# Classifying Pulsar Candidates Using a K-NN Algorithm

## Introduction
- Pulsars are rotating neutron stars observed to have pulses of radiation at very regular intervals, typically ranging from milliseconds to seconds. These accelerated particles produce very powerful beams of light, with some pulsars producing enough radio emissions to be detected on Earth (Ng et al., 2015).
- Detection of Pulsars is a complex task and involves discerning fleeting Pulsar signals from a copious amount of background radio frequency interference (Eatough et al., 2010). To aid in the detection of Pulsars, computer algorithms can speed up the process and accuracy. Within our project, we aim to create a supervised *K*-Nearest Neighbors algorithm in the binary classification of the Pulsar star state.

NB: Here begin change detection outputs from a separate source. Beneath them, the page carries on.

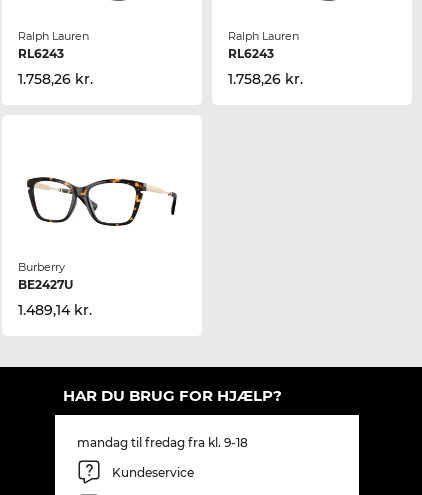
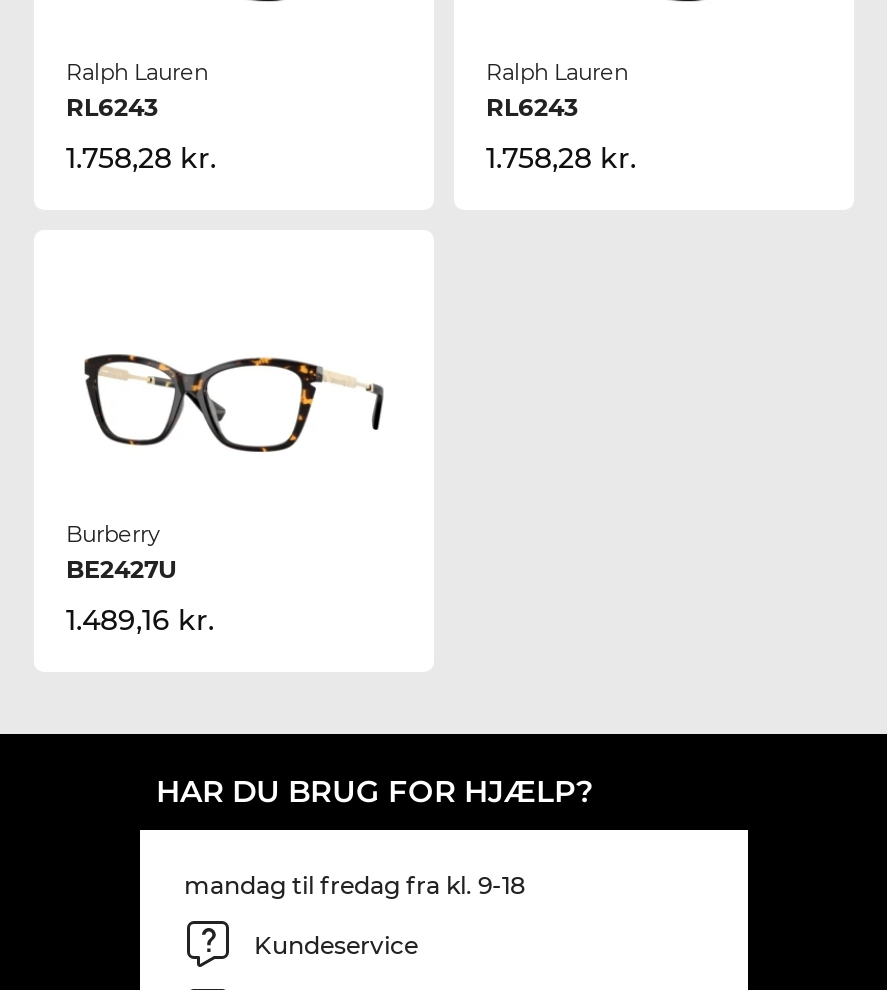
- 1.758,26 kr.
+ 1.758,28 kr.

- 1.758,26 kr.
+ 1.758,28 kr.

- 1.489,14 kr.
+ 1.489,16 kr.
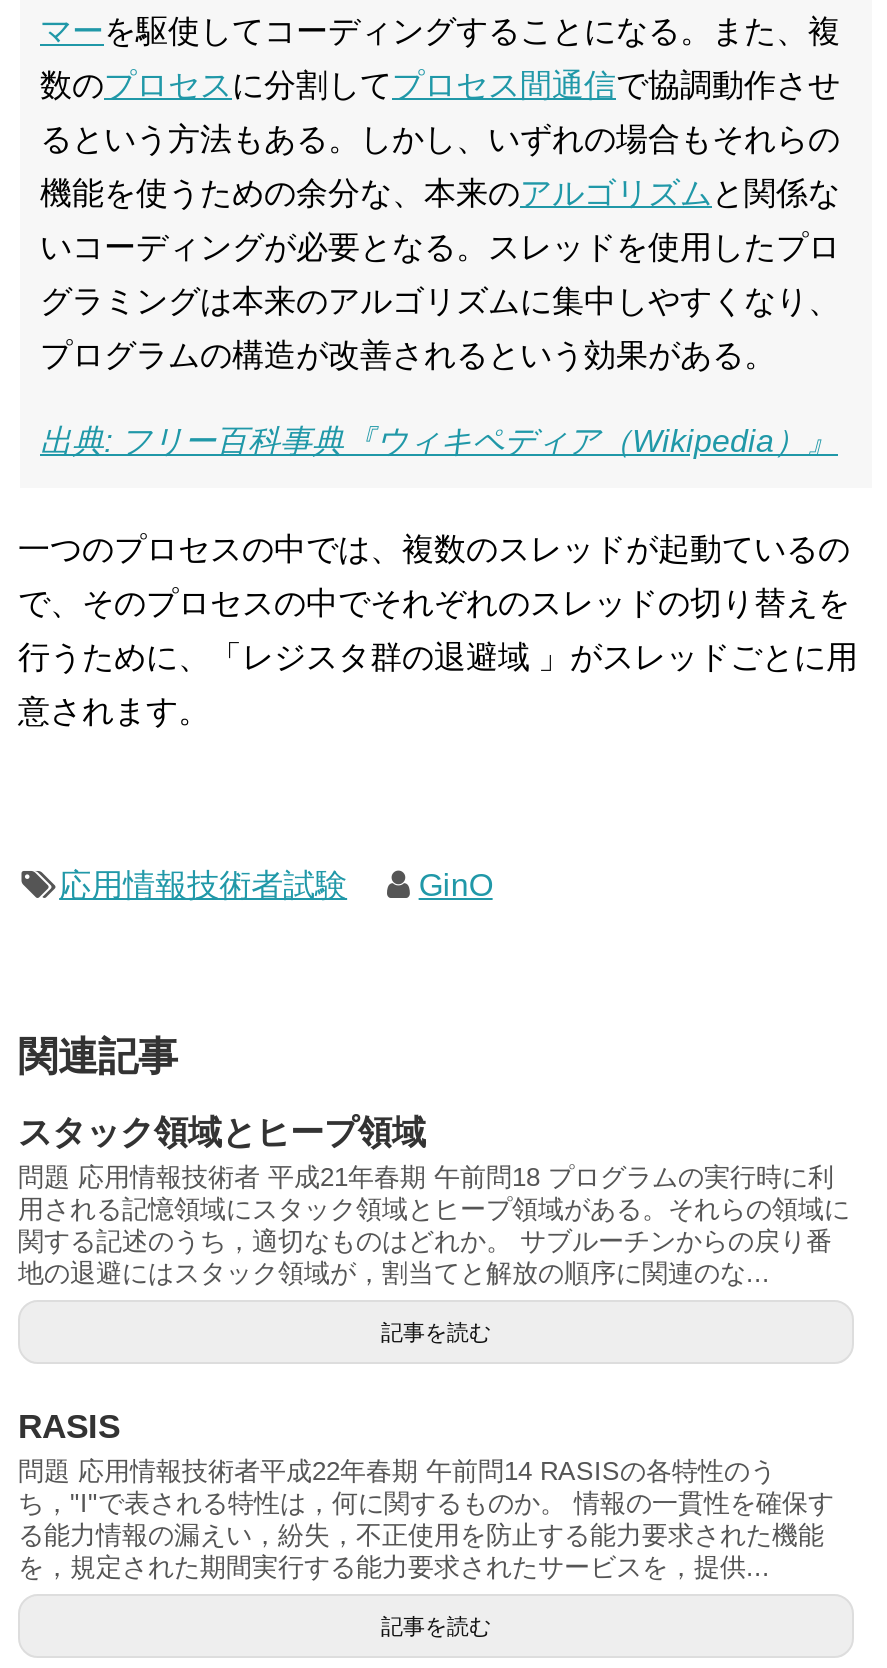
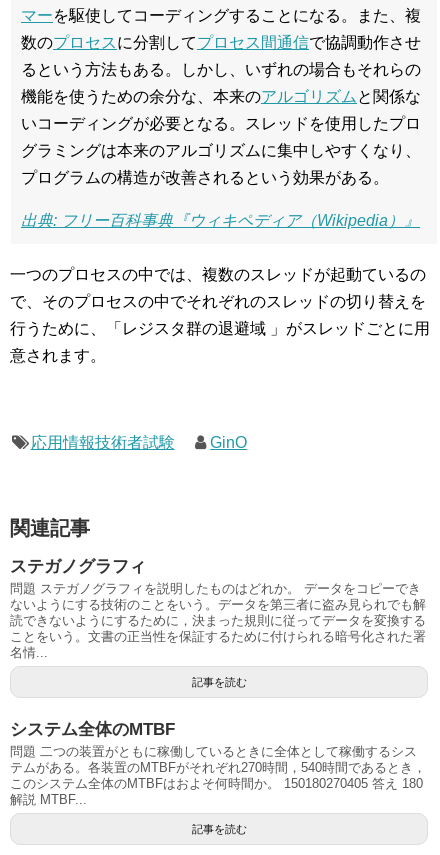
- スタック領域とヒープ領域
- 問題 応用情報技術者 平成21年春期 午前問18 プログラムの実行時に利
- 用される記憶領域にスタック領域とヒープ領域がある。それらの領域に
- 関する記述のうち，適切なものはどれか。 サブルーチンからの戻り番
- 地の退避にはスタック領域が，割当てと解放の順序に関連のな...
+ ステガノグラフィ
+ 問題 ステガノグラフィを説明したものはどれか。 データをコピーでき
+ ないようにする技術のことをいう。データを第三者に盗み見られでも解
+ 読できないようにするために，決まった規則に従ってデータを変換する
+ ことをいう。文書の正当性を保証するために付けられる暗号化された署
+ 名情...

- RASIS
- 問題 応用情報技術者平成22年春期 午前問14 RASISの各特性のう
- ち，"I"で表される特性は，何に関するものか。 情報の一貫性を確保す
- る能力情報の漏えい，紛失，不正使用を防止する能力要求された機能
- を，規定された期間実行する能力要求されたサービスを，提供...
+ システム全体のMTBF
+ 問題 二つの装置がともに稼働しているときに全体として稼働するシス
+ テムがある。各装置のMTBFがそれぞれ270時間，540時間であるとき，
+ このシステム全体のMTBFはおよそ何時間か。 150180270405 答え 180
+ 解説 MTBF...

**Predictive question:** Can we create a *K*-nearest neighbor algorithm capable of classifying whether an observation is a Pulsar star or not, given the kurtosis and skewness of the integrated profile, as well as the mean, kurtosis, and skewness of the DM-SNR curve?


#### Dataset
- The data set that we use describes a sample of pulsar candidates collected as part of the High Time Resolution Universe Survey of the southern hemisphere.
- The data set contains a total of 8 different features and 1 class variable. The variables are measures of the dispersion measure-signal-to-noise ratio (DM-SNR) or the integrated profile of each recorded observation.

## Exploratory data analysis

In [1]:
# Importing libraries and setting seed
library(tidyverse)
library(tidymodels)

set.seed(100)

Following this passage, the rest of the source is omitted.